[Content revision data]
[Start of section]

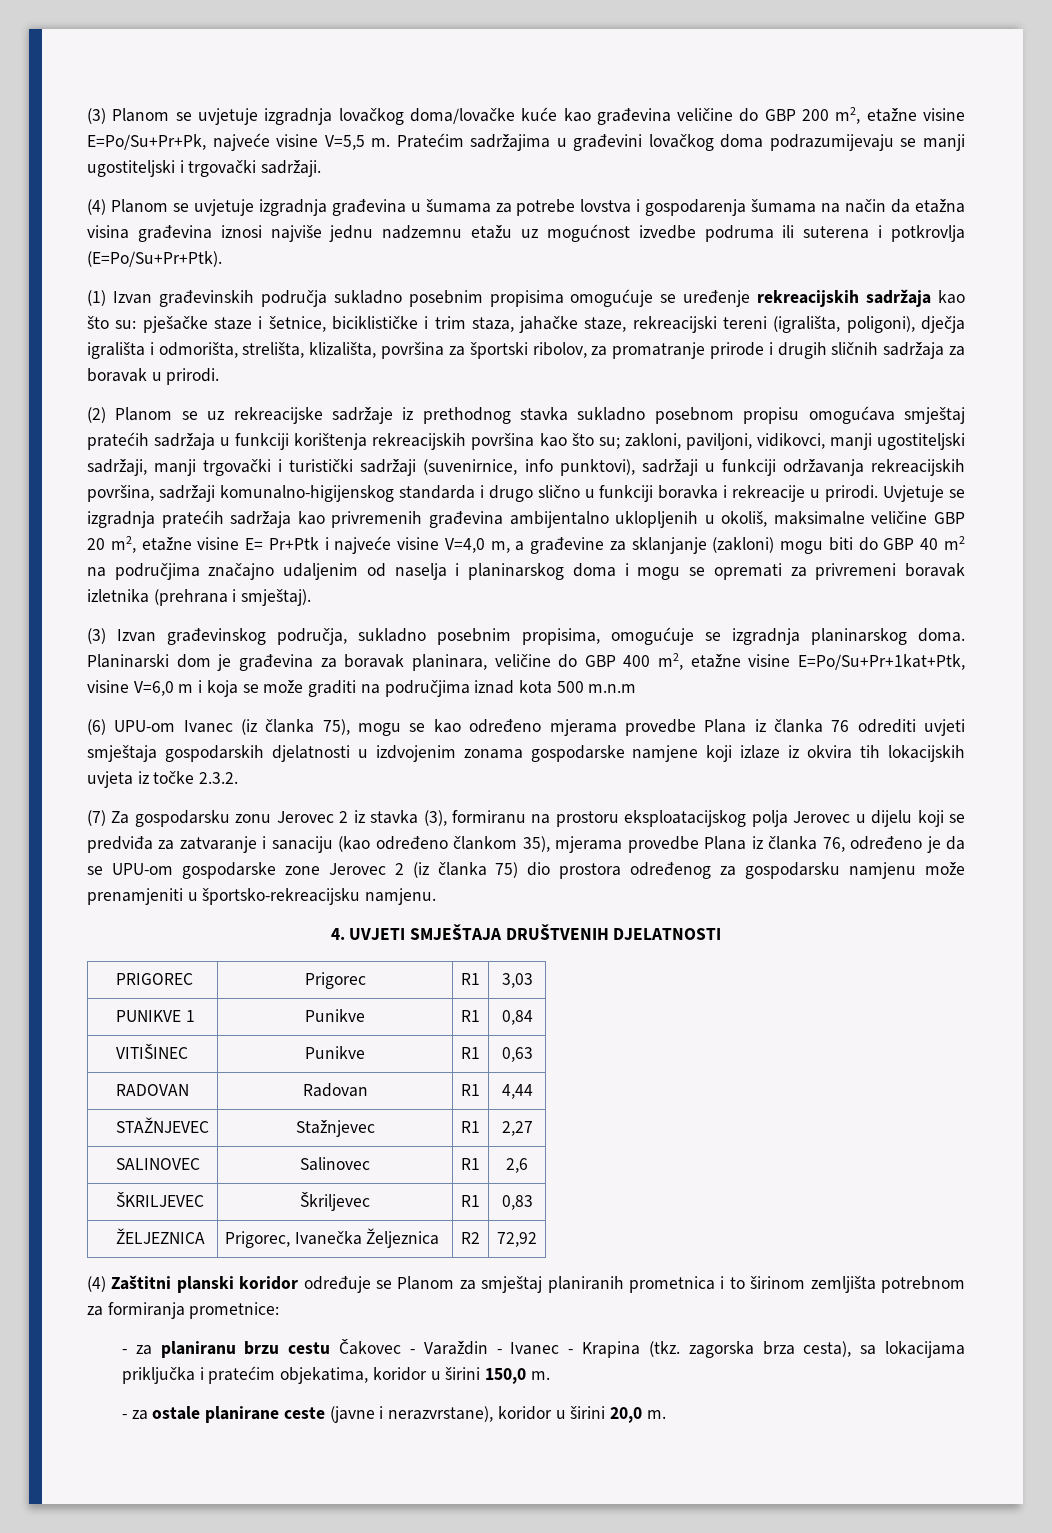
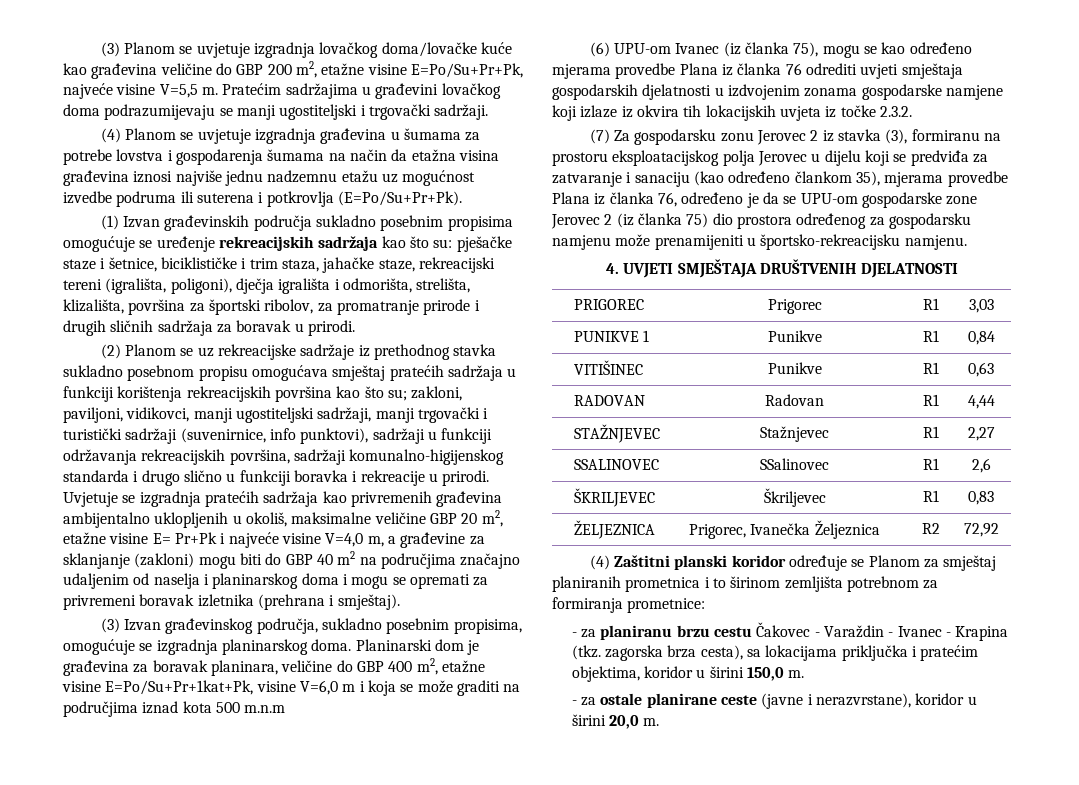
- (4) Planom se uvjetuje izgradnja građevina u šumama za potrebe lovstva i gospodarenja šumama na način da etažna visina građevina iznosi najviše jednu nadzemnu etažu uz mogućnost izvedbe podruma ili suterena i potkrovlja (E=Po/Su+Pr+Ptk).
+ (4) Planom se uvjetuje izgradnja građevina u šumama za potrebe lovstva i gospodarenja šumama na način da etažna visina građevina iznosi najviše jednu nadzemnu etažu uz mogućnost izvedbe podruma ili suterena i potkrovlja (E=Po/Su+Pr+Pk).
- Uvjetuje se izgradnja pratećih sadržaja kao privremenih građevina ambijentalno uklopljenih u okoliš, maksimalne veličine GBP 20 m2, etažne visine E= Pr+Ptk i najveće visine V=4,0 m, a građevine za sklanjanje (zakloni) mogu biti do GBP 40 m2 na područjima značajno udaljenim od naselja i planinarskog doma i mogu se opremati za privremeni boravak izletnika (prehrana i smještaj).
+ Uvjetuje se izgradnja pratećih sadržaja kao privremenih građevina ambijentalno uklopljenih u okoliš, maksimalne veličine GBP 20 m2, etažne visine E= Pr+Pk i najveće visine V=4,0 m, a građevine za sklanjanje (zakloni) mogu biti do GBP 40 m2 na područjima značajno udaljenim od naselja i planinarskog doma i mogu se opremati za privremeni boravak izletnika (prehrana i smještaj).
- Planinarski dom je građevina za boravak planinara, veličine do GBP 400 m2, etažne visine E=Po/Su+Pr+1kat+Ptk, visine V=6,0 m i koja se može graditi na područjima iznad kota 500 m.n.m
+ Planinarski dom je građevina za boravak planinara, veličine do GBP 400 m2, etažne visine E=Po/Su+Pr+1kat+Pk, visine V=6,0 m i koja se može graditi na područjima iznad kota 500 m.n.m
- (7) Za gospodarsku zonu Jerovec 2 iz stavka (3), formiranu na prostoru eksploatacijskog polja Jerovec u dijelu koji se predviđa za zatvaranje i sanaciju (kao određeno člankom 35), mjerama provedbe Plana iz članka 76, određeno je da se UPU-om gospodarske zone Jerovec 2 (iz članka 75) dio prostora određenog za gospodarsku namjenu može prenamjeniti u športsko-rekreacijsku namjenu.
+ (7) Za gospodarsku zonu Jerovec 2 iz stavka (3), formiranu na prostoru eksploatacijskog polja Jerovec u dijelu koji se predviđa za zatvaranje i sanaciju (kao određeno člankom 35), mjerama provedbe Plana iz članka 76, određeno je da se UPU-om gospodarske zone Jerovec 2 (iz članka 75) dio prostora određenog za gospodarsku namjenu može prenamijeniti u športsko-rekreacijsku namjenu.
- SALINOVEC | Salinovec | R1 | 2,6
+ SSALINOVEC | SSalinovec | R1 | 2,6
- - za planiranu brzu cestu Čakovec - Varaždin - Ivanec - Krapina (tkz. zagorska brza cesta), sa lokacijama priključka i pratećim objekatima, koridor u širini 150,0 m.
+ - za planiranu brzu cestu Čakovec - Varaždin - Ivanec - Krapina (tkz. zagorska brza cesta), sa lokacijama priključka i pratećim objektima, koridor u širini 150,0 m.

[End of section]

Each line above from the one with "- Uvjetuje se" up to and including the one with "visine E=Po/Su+Pr+1kat+Pk, visine" must be set down exactly, and no line outside that span may appear.

## Result for this exercise:
- Uvjetuje se izgradnja pratećih sadržaja kao privremenih građevina ambijentalno uklopljenih u okoliš, maksimalne veličine GBP 20 m2, etažne visine E= Pr+Ptk i najveće visine V=4,0 m, a građevine za sklanjanje (zakloni) mogu biti do GBP 40 m2 na područjima značajno udaljenim od naselja i planinarskog doma i mogu se opremati za privremeni boravak izletnika (prehrana i smještaj).
+ Uvjetuje se izgradnja pratećih sadržaja kao privremenih građevina ambijentalno uklopljenih u okoliš, maksimalne veličine GBP 20 m2, etažne visine E= Pr+Pk i najveće visine V=4,0 m, a građevine za sklanjanje (zakloni) mogu biti do GBP 40 m2 na područjima značajno udaljenim od naselja i planinarskog doma i mogu se opremati za privremeni boravak izletnika (prehrana i smještaj).
- Planinarski dom je građevina za boravak planinara, veličine do GBP 400 m2, etažne visine E=Po/Su+Pr+1kat+Ptk, visine V=6,0 m i koja se može graditi na područjima iznad kota 500 m.n.m
+ Planinarski dom je građevina za boravak planinara, veličine do GBP 400 m2, etažne visine E=Po/Su+Pr+1kat+Pk, visine V=6,0 m i koja se može graditi na područjima iznad kota 500 m.n.m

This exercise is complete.